En ese momento, nadie sabía quiénes eran las víctimas. No fue sino hasta el mediodía de ayer que los familiares identificaron los cuerpos en la morgue del hospital Antonio María Pineda.
“Ay, mi hijo, mi hijito. El que te hizo esto tiene que pagar”, gritaba, llorando, el papá de uno de los occisos, luego de reconocer el cadáver.
Se trataba de Edgardo Leonel Meléndez Garrido (26), quien trabajaba como taxista con dicho vehículo, y de Luis Alfredo Sánchez Durán (23), que supuestamente era un pasajero.

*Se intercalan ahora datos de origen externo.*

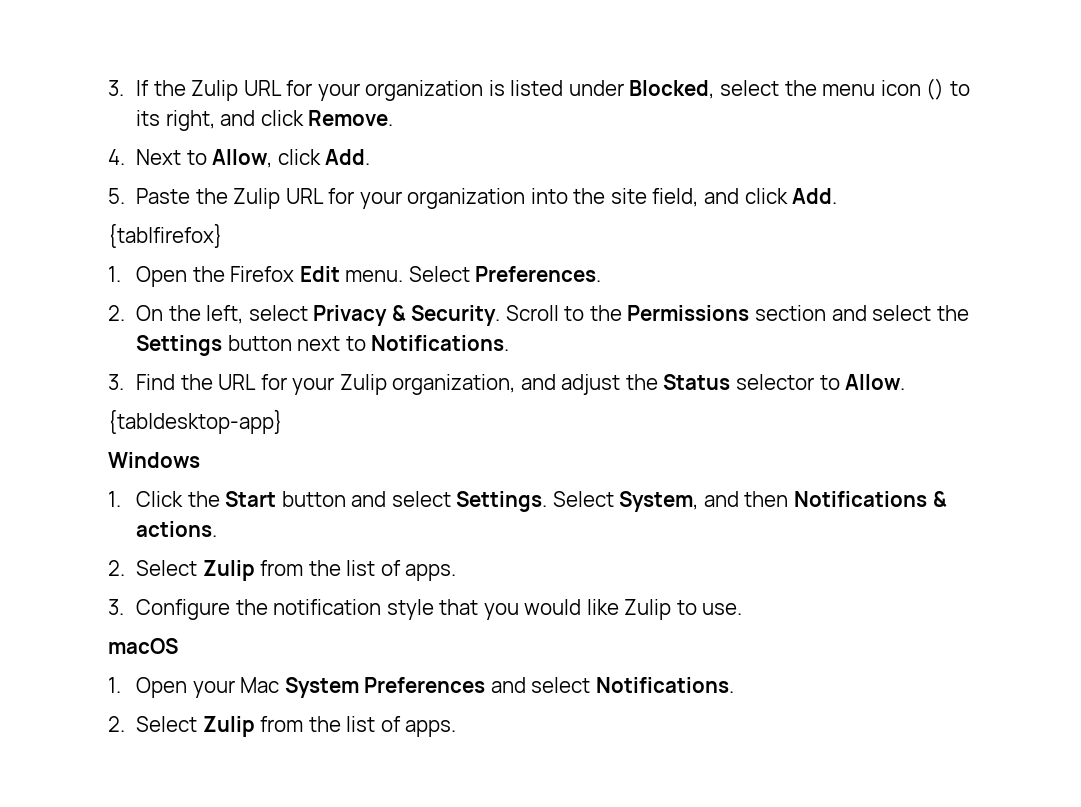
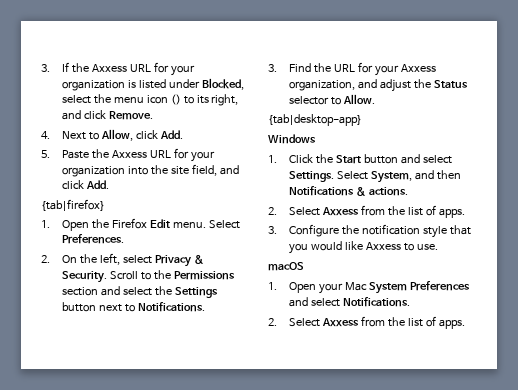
[191,80,239,101] Zulip -> [91,64,127,72] Axxess
[233,188,281,209] Zulip -> [111,150,147,158] Axxess
[339,374,387,395] Zulip -> [400,64,436,72] Axxess
[202,560,255,581] Zulip -> [321,207,359,216] Axxess
[624,599,672,620] Zulip -> [365,242,401,250] Axxess
[202,716,255,737] Zulip -> [321,318,359,327] Axxess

Ambos presentaron múltiples heridas por arma de fuego en diferentes partes del cuerpo, así como raspones, moretones y magulladuras, presuntamente causadas por un forcejeo.
Según versión de conocidos, Edgardo estaba reunido con unos amigos y supuestamente se fue a eso de las 3:00 de la madrugada, cuando lo llamaron para hacerle una carrera a Luis. Desde ese momento, no supieron más de él.
El grotesco hallazgo se hizo a las 6:00 de la mañana en el sector El Mabuy, a seis kilómetros de la carretera vieja de Carora, entrando por la comunidad Padre Diego, cuando una pareja de agricultores iba pasando por el camino.